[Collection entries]
=-=-=
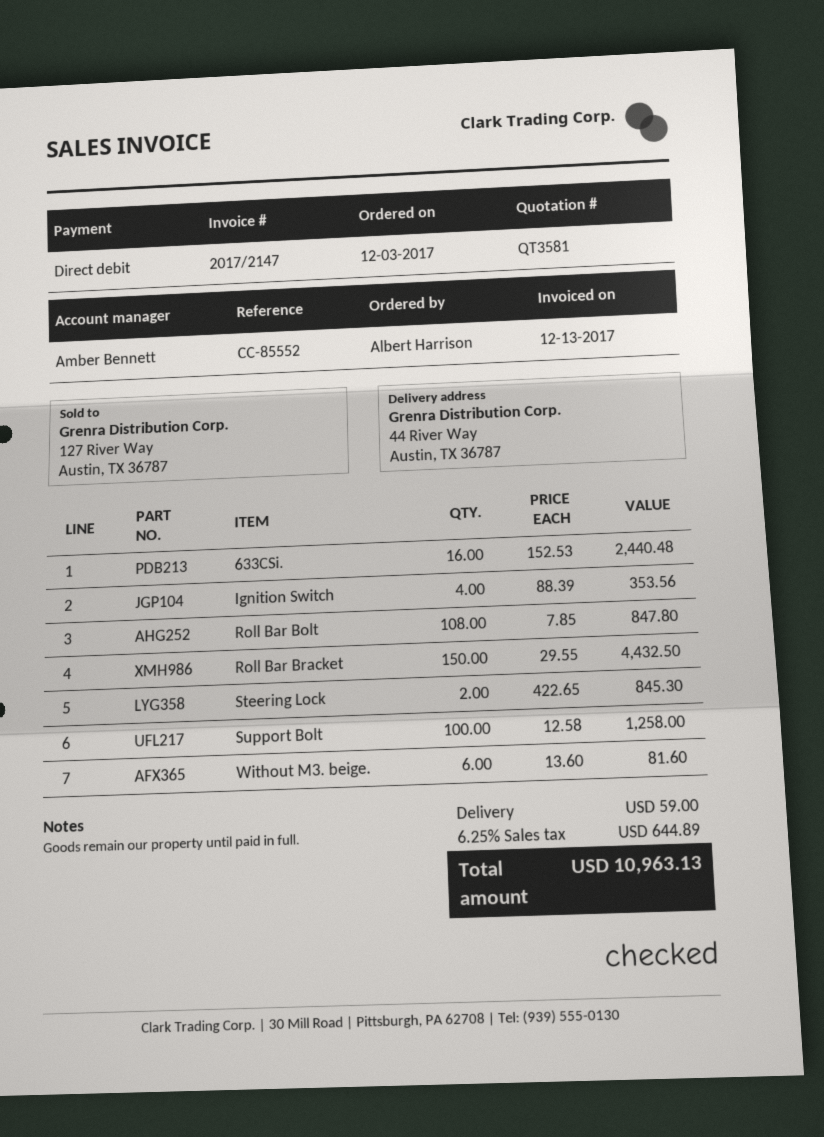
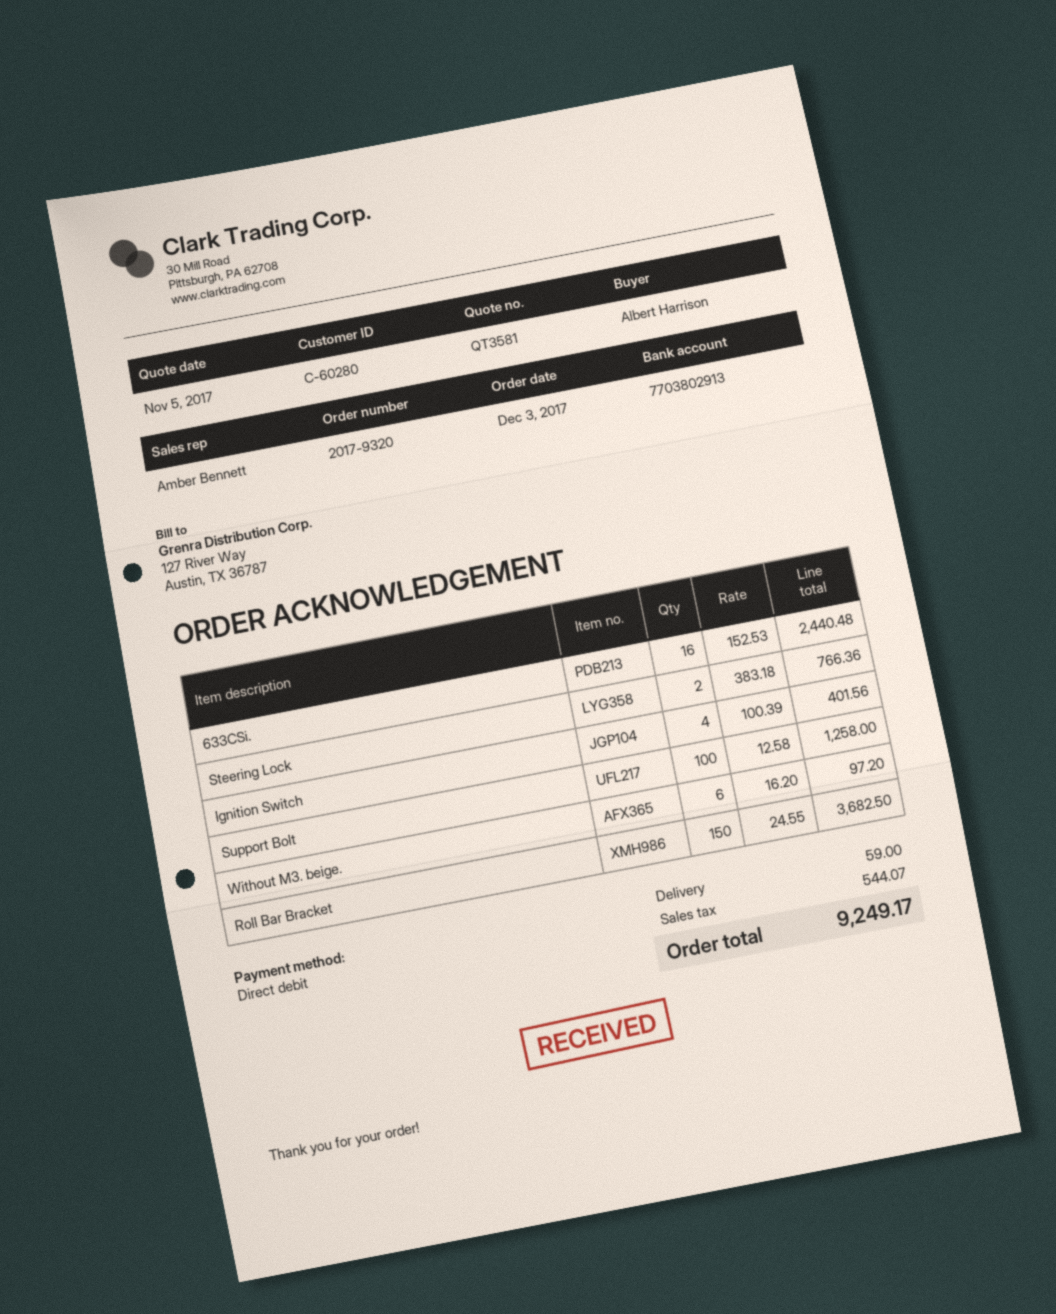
Ignition Switch: 4 x 88.39 = 353.56 -> 4 x 100.39 = 401.56
Roll Bar Bolt: 108 x 7.85 = 847.80 -> none
Roll Bar Bracket: 150 x 29.55 = 4432.50 -> 150 x 24.55 = 3682.50
Steering Lock: 2 x 422.65 = 845.30 -> 2 x 383.18 = 766.36
Without M3. beige.: 6 x 13.60 = 81.60 -> 6 x 16.20 = 97.20
tax: 644.89 -> 544.07
total: 10963.13 -> 9249.17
=-=-=
» Your objective: Every line from the one containing "Without M3. beige.: 6" through the end of the data must be repeated exactly, and no other line.

» Result below:
Without M3. beige.: 6 x 13.60 = 81.60 -> 6 x 16.20 = 97.20
tax: 644.89 -> 544.07
total: 10963.13 -> 9249.17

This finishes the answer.